Your objective => Your task is to reproduce the listing exactly, without its images.

########################################

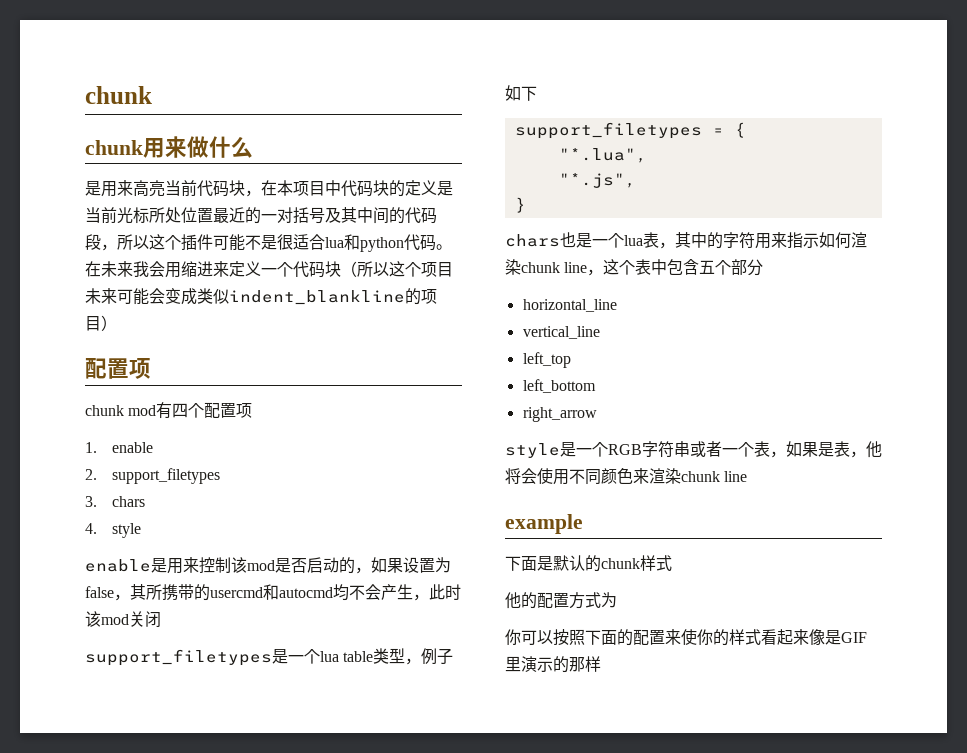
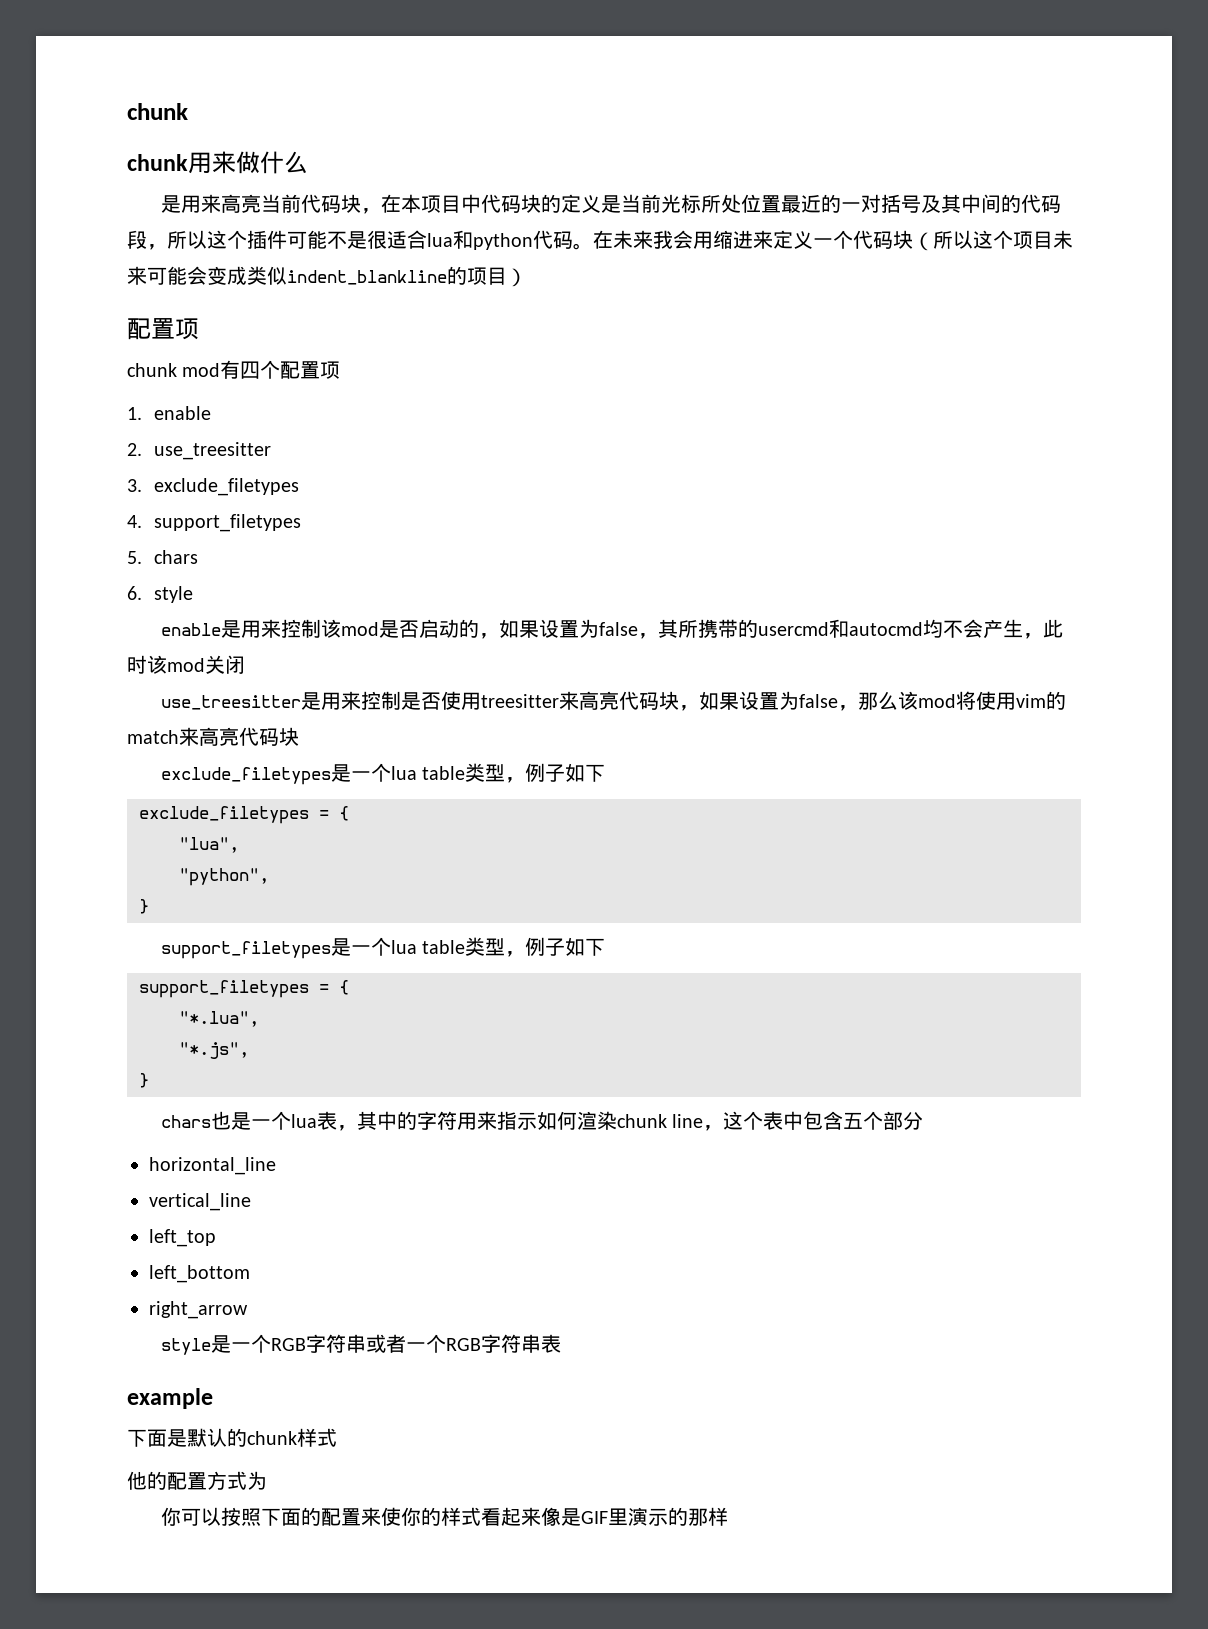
- 2. support_filetypes
+ 2. use_treesitter
+ 3. exclude_filetypes
+ 4. support_filetypes
- 3. chars
+ 5. chars
- 4. style
+ 6. style
+ use_treesitter是用来控制是否使用treesitter来高亮代码块，如果设置为false，那么该mod将使用vim的match来高亮代码块
+ exclude_filetypes是一个lua table类型，例子如下
+ exclude_filetypes = {
+ "lua",
+ "python",
+ }
- style是一个RGB字符串或者一个表，如果是表，他将会使用不同颜色来渲染chunk line
+ style是一个RGB字符串或者一个RGB字符串表

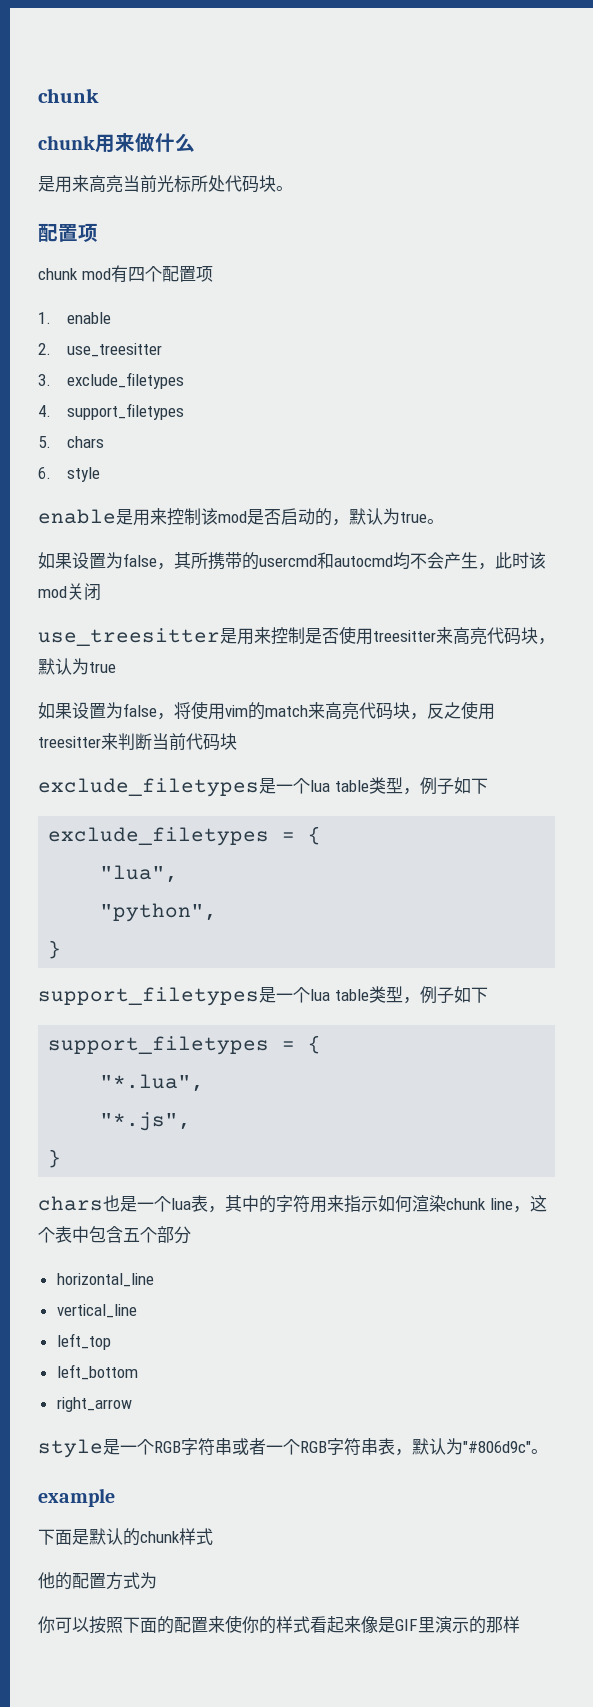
- 是用来高亮当前代码块，在本项目中代码块的定义是当前光标所处位置最近的一对括号及其中间的代码段，所以这个插件可能不是很适合lua和python代码。在未来我会用缩进来定义一个代码块（所以这个项目未来可能会变成类似indent_blankline的项目）
+ 是用来高亮当前光标所处代码块。
- enable是用来控制该mod是否启动的，如果设置为false，其所携带的usercmd和autocmd均不会产生，此时该mod关闭
+ enable是用来控制该mod是否启动的，默认为true。
+ 如果设置为false，其所携带的usercmd和autocmd均不会产生，此时该mod关闭
- use_treesitter是用来控制是否使用treesitter来高亮代码块，如果设置为false，那么该mod将使用vim的match来高亮代码块
+ use_treesitter是用来控制是否使用treesitter来高亮代码块，默认为true
+ 如果设置为false，将使用vim的match来高亮代码块，反之使用treesitter来判断当前代码块
- style是一个RGB字符串或者一个RGB字符串表
+ style是一个RGB字符串或者一个RGB字符串表，默认为"#806d9c"。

########################################

Response to the exercise =>
- 2. support_filetypes
+ 2. use_treesitter
+ 3. exclude_filetypes
+ 4. support_filetypes
- 3. chars
+ 5. chars
- 4. style
+ 6. style
+ use_treesitter是用来控制是否使用treesitter来高亮代码块，如果设置为false，那么该mod将使用vim的match来高亮代码块
+ exclude_filetypes是一个lua table类型，例子如下
+ exclude_filetypes = {
+ "lua",
+ "python",
+ }
- style是一个RGB字符串或者一个表，如果是表，他将会使用不同颜色来渲染chunk line
+ style是一个RGB字符串或者一个RGB字符串表

- 是用来高亮当前代码块，在本项目中代码块的定义是当前光标所处位置最近的一对括号及其中间的代码段，所以这个插件可能不是很适合lua和python代码。在未来我会用缩进来定义一个代码块（所以这个项目未来可能会变成类似indent_blankline的项目）
+ 是用来高亮当前光标所处代码块。
- enable是用来控制该mod是否启动的，如果设置为false，其所携带的usercmd和autocmd均不会产生，此时该mod关闭
+ enable是用来控制该mod是否启动的，默认为true。
+ 如果设置为false，其所携带的usercmd和autocmd均不会产生，此时该mod关闭
- use_treesitter是用来控制是否使用treesitter来高亮代码块，如果设置为false，那么该mod将使用vim的match来高亮代码块
+ use_treesitter是用来控制是否使用treesitter来高亮代码块，默认为true
+ 如果设置为false，将使用vim的match来高亮代码块，反之使用treesitter来判断当前代码块
- style是一个RGB字符串或者一个RGB字符串表
+ style是一个RGB字符串或者一个RGB字符串表，默认为"#806d9c"。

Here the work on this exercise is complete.